The review highlights how each omics layer uncovers distinct dimensions of CRLM. Genomic studies reveal key mutations like TP53, KRAS, and SMAD4, and show that metastatic lesions harbor more genetic instability than primary tumors. Epigenomic analyses identify DNA methylation changes and histone modifications—such as hypermethylated TPEF or altered H3K27me3—that could serve as early indicators or drug targets. Transcriptomics brings attention to noncoding RNAs and microRNAs like miR-122, circRNA_0001178, and lncRNA-SNHG15 as potential drivers or markers of metastasis. Proteomic data show structural protein shifts, such as increased ECM proteins and EMT regulators like THBS1, which facilitate invasion. Metabolomic findings reveal how altered pathways, including cholesterol or succinate metabolism, may foster immune exhaustion and resistance. Meanwhile, microbiomics links species like Fusobacterium nucleatum to immunosuppressive microenvironments and therapy response. Crucially, integrated multi-omics studies identify patterns missed by individual layers—for instance, how SMAD4 mutations activate STAT3 signaling to blunt chemotherapy efficacy. Together, these findings present a rich, multidimensional framework for decoding CRLM.

Dissecting cancer through a single lens is no longer enough. By integrating data across the genome, transcriptome, proteome, and beyond, we gain a panoramic view of how colorectal cancer evolves and spreads. This multi-omics synergy opens up new avenues for discovering actionable biomarkers, designing personalized treatments, and ultimately improving survival for patients facing liver metastasis."

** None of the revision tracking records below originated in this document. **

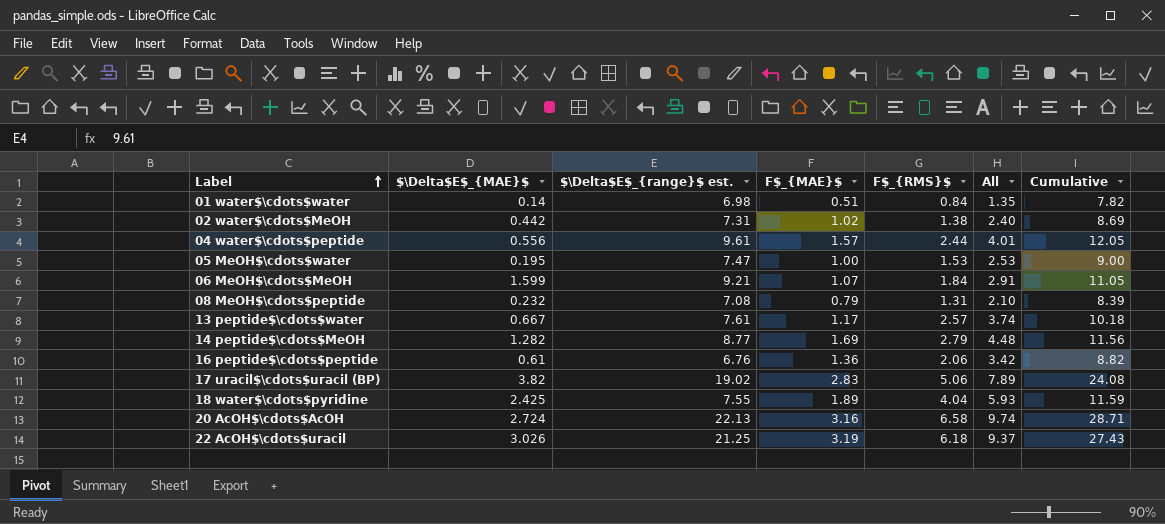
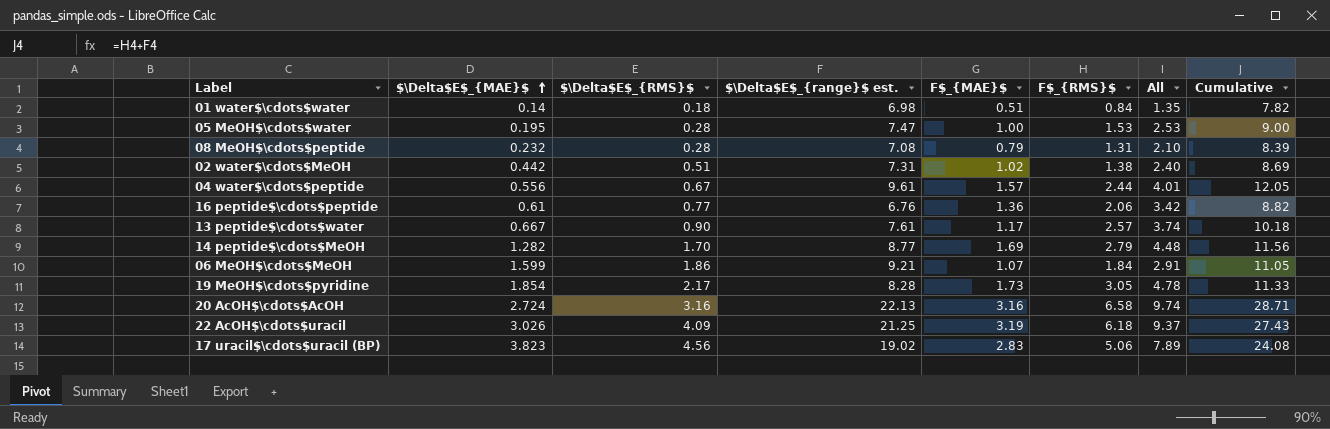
row order: Label ascending -> $\Delta$E$_{MAE}$ ascending
column $\Delta$E$_{RMS}$ | position: none -> 3
row 18 water$\cdots$pyridine: 2.425 | 7.55 | 1.89 | 4.04 | 5.93 | 11.59 -> none
row 19 MeOH$\cdots$pyridine: none -> 1.854 | 2.17 | 8.28 | 1.73 | 3.05 | 4.78 | 11.33
17 uracil$\cdots$uracil (BP) | $\Delta$E$_{MAE}$: 3.82 -> 3.823

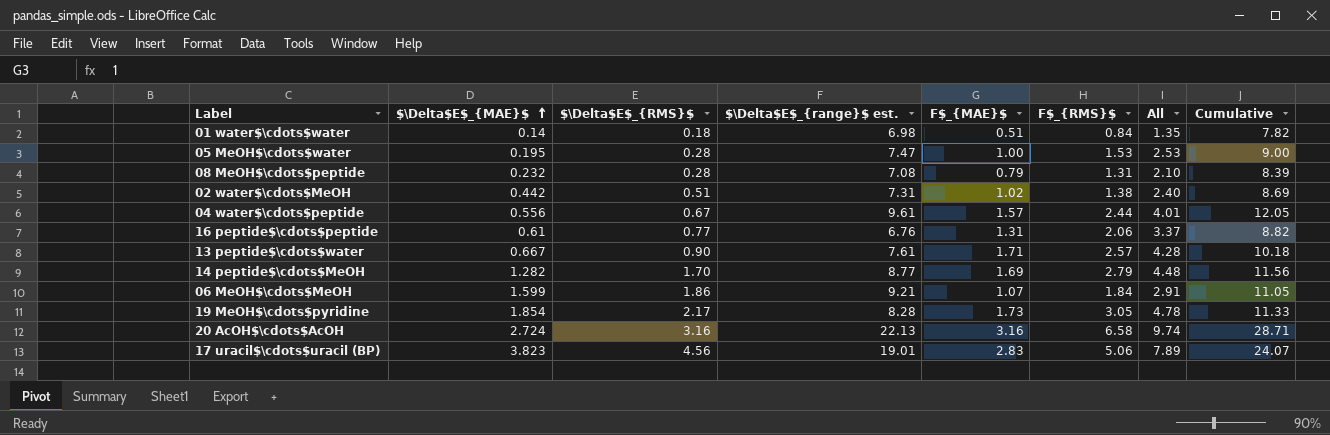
row 22 AcOH$\cdots$uracil: 3.026 | 4.09 | 21.25 | 3.19 | 6.18 | 9.37 | 27.43 -> none
16 peptide$\cdots$peptide | F$_{MAE}$: 1.36 -> 1.31
16 peptide$\cdots$peptide | All: 3.42 -> 3.37
13 peptide$\cdots$water | F$_{MAE}$: 1.17 -> 1.71
13 peptide$\cdots$water | All: 3.74 -> 4.28
17 uracil$\cdots$uracil (BP) | $\Delta$E$_{range}$ est.: 19.02 -> 19.01
17 uracil$\cdots$uracil (BP) | Cumulative: 24.08 -> 24.07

Dr. Yan Li, senior author of the review

The implications of this multi-omics paradigm are far-reaching. Clinicians could one day tailor treatment plans using personalized omics profiles, while non-invasive liquid biopsies may track disease progression through cfRNA or methylation markers. Targeting metabolic or microbial factors—like modulating gut microbiota or inhibiting cholesterol-related pathways—could boost immunotherapy outcomes. Although technical and clinical hurdles remain, the review strongly advocates for integrating omics in both research and practice. As these methods mature, they promise to reshape how colorectal liver metastasis is detected, treated, and prevented—moving precision medicine from concept to clinic.